Foreign Affairs Minister Simon Coveney said the Government has only "very narrow" scope to ease coronavirus restrictions and told RTÉ radio that ministers will be taking a "cautious" approach.

"What we are trying to ensure is that we don't allow a fourth wave of Covid spread to happen between now and when the majority of adults in the country will be vaccinated," he said.

"I would expect, but I can't be sure, that we would be looking at the 5km restriction, that we'd be looking at outdoor activity, that we will certainly want to facilitate completing the full return to school for children after April 5.”

One minister said that both the medical experts on Nphet and the Government are "very aware that people are lockdown weary”.

The main focus of hope will be upon what easing of restrictions is possible in May.

"But they way things are we are looking at the middle to the latter end of May,” another source said.

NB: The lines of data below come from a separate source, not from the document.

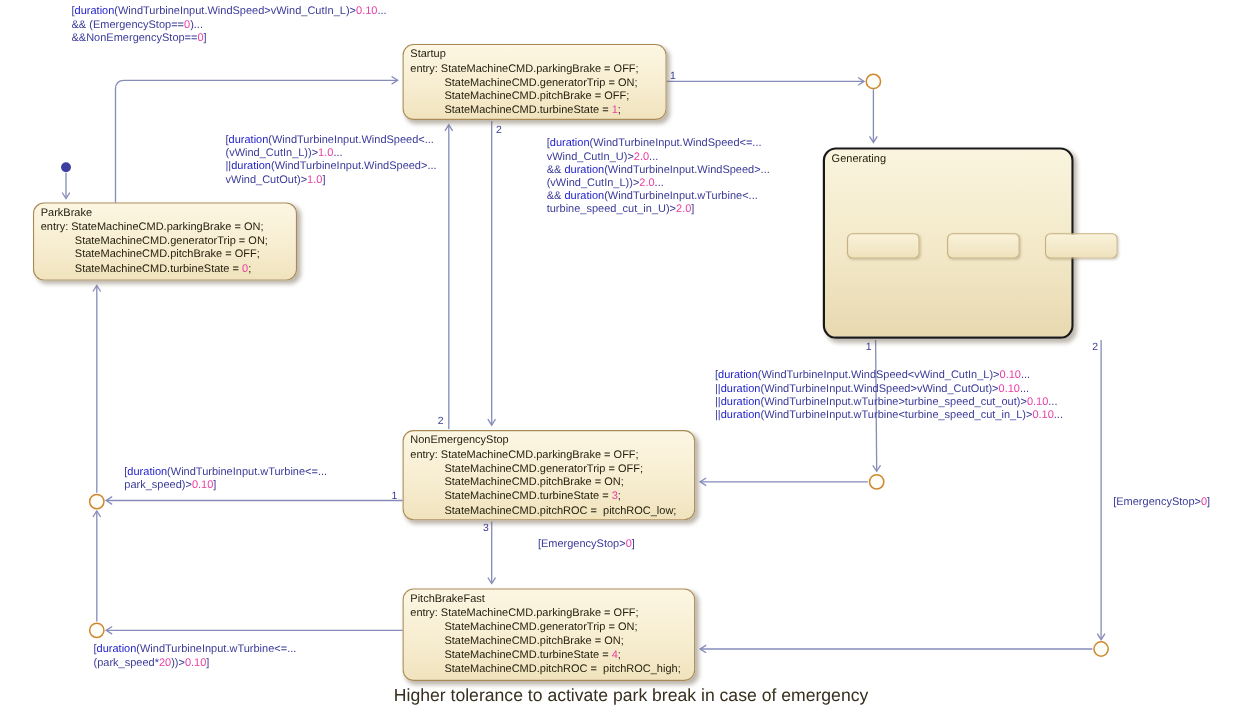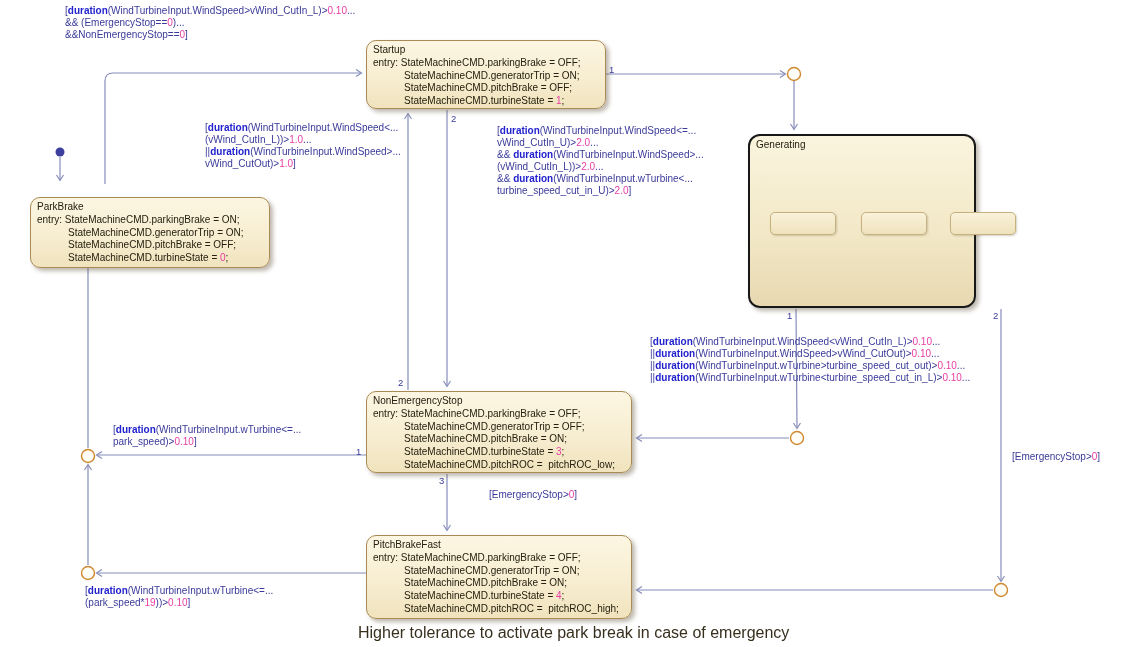"duration" .c-k { font-weight: 700 -> 400 }
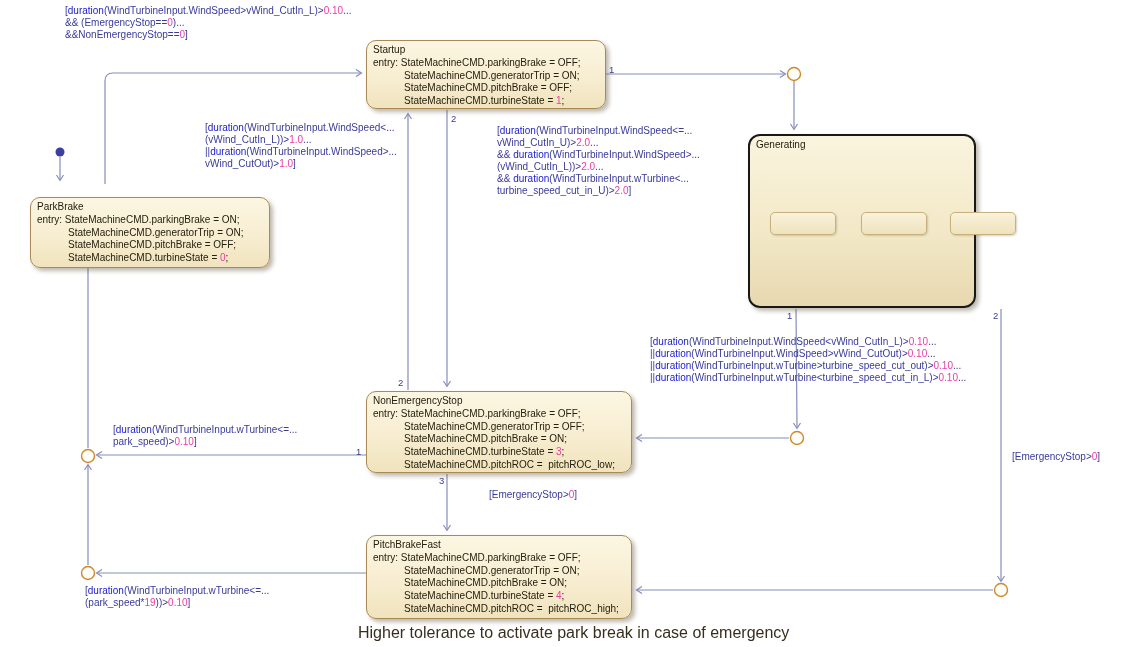"ParkBrake" div.state { top: 197px -> 184px }
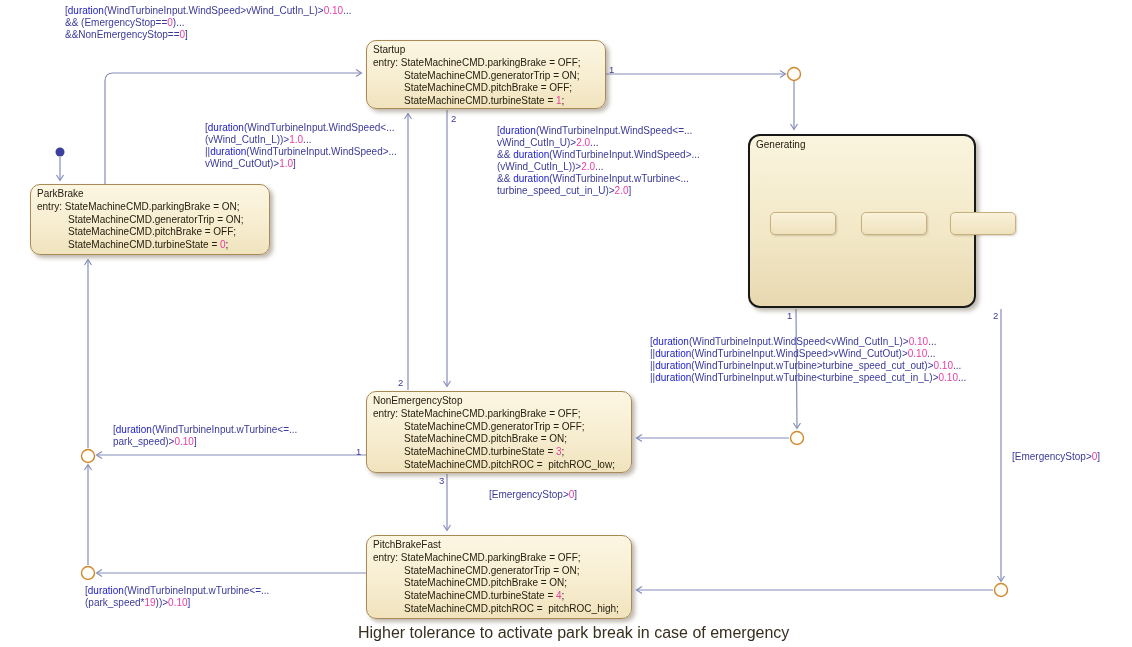"19" span.c-n { text: 19 -> 20 }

There is speculation that outdoor dining at food-serving pubs and restaurants may be allowed by mid-May, along with the reopening of non-essential shops and countrywide travel.

Mr Coveney said he believed that by mid-July the majority of people will be vaccinated and this could lead to a much more positive picture.

A spokesman for the Taoiseach was non-committal about reports the UK may be ready to share vaccines with Ireland in efforts to ensure the easing of restrictions in Northern Ireland are not obstructed.

An Irish government spokesperson said: “The UK has previously indicated that once it has achieved a high level of vaccination of its own population, it would consider sharing vaccines with other countries. We are not aware of any specific plans to share vaccines with Ireland at this stage.”

Mr Coveney said while the UK had soared ahead in administering first jabs, the proportion of second jabs administered there was not dramatically higher than in Ireland. He said on that basis it was less likely Ireland will get early supplies from the UK.